When a consumer branch is ready to commit, its actual outcome as well as the information maintained in its assigned ABCQ entry, pointed through its ABCQ_ptr, will be used to update the prediction table. After the branch is committed, its ABCQ entry is de-allocated.

Since an ABCQ allocates an entry for each fetched instance of a particular consumer branch, some of those dynamic instances may be on wrong paths. In order to recover the ABCQs in case of branch mispredictions, their Dispatch and Fetch pointers are checkpointed along with the rename map table when a branch is dispatched. When a branch misprediction is detected, the checkpointed pointers are used to recover the ABCQ’s state.

5.2.4. Hardware Cost

The storage requirement of our design includes two parts: the hardware structures to capture load/branch pairs and the ABC predictor. The HBTT has 16 entries and each entry includes a 32-bit PC and a 24-bit saturating counter to store the misprediction penalty. The AIT has 5 entries and each entry includes two 32-bit PCs, a 3-bit counter to store correlation distance and three 21-bit saturating counters. The PLRF has 64 entries and each entry stores a 32-bit PC. The overall storage requirement of those three tables is 3594 bits (449 bytes).

The storage requirement of the proposed ABC predictor depends on the sizes of the prediction table and ABCQs.

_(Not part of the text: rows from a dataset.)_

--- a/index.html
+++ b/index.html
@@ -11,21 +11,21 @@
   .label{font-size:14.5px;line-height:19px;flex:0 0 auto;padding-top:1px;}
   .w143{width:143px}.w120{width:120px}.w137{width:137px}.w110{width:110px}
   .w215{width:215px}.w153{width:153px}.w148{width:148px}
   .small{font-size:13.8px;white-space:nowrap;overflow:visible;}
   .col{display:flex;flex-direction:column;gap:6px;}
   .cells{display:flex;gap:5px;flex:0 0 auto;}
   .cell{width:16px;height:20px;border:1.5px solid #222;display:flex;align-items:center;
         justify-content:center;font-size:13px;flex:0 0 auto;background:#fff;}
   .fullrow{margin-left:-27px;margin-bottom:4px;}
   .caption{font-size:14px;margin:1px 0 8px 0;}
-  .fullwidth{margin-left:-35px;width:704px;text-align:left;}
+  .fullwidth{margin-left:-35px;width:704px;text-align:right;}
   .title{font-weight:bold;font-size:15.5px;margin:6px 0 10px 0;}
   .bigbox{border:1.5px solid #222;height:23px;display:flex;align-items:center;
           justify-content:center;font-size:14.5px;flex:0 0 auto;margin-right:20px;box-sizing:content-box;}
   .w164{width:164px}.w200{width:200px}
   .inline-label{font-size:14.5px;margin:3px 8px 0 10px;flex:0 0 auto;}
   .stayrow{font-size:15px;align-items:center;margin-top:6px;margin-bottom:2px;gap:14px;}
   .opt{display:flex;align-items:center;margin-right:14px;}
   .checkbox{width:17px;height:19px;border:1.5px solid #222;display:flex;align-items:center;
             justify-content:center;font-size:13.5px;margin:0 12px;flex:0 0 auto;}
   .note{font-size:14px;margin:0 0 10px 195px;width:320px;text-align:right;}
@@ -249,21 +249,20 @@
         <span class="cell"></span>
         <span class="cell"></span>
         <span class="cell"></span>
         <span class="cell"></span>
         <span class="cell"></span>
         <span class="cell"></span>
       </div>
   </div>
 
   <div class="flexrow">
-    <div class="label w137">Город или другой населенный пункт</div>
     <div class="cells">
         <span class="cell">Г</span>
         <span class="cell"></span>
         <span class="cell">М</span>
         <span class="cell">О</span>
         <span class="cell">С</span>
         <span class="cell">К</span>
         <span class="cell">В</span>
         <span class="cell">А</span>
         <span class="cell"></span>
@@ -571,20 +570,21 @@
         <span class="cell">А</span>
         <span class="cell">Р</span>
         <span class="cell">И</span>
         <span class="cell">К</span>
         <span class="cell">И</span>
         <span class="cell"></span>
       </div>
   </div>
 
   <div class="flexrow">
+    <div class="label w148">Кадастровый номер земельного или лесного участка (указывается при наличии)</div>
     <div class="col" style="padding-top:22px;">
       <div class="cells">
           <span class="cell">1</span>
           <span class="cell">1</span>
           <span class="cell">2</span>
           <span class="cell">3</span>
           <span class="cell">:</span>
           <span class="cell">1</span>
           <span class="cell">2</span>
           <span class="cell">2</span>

In our design, we use a 7-bit partial tag. Therefore, each entry in the prediction table has 9 bits, including the correlation and prediction flags. A larger prediction table can capture more correlated addresses, but results in larger hardware cost and higher access latency. We experimentally found that a 9kB 2-way associative table achieves good balance between performance and hardware cost (See Section 5.4.1).
Each ABCQ entry has three 1-bit fields and an address field. Since the address field is used to access the prediction table, only the index and the partial tag need to be stored. For a 9kB 2-way prediction table, the index needs 12 bits and the partial tag has 7 bits. Therefore, each entry of the ABCQs has 22 bits. We use 64-entry ABCQs since our results show that the performance with 64-entry ABCQs is very close to the performance of queues with infinite number of entries. The reason is that the selected branches are hard-to-predict. If a large number of these branches have been fetched, it is very likely that the front end is already on a wrong path and there is no performance loss to stall the front end. Considering the requirement of training 5 load/branch pairs as described in Section 5.2.1, we use 5 ABCQs and the total cost of the queues is 7040 bits (880 bytes).

5.3. Simulation Methodology

Our simulator infrastructure is built upon the SimpleScalar toolset [5] but our execution-driven timing simulator is completely rebuilt to model MIPS R10000-style out-of-order superscalar processors. The processor configuration is shown in Table 10. We model a large instruction window processor to highlight the performance impact of branch mispredictions since the memory wall problem can be resolved effectively with large instruction windows. The primary branch predictor is a 16kB TAGE predictor which uses 130-bit global branch histories with ideal 1-block ahead configuration. The performance of the proposed ABC predictor is evaluated by using SPEC 2000 benchmarks with the reference inputs and the same selection criterion and simulation points as described in Section 5.1.3. The dynamic load/branch pairs selecting period is also included in the total simulation range of 300M instructions. We exclude
*swim* and *gcc* because their estimated branch misprediction penalty reductions are too small (less than 2%) as shown in Figure 29.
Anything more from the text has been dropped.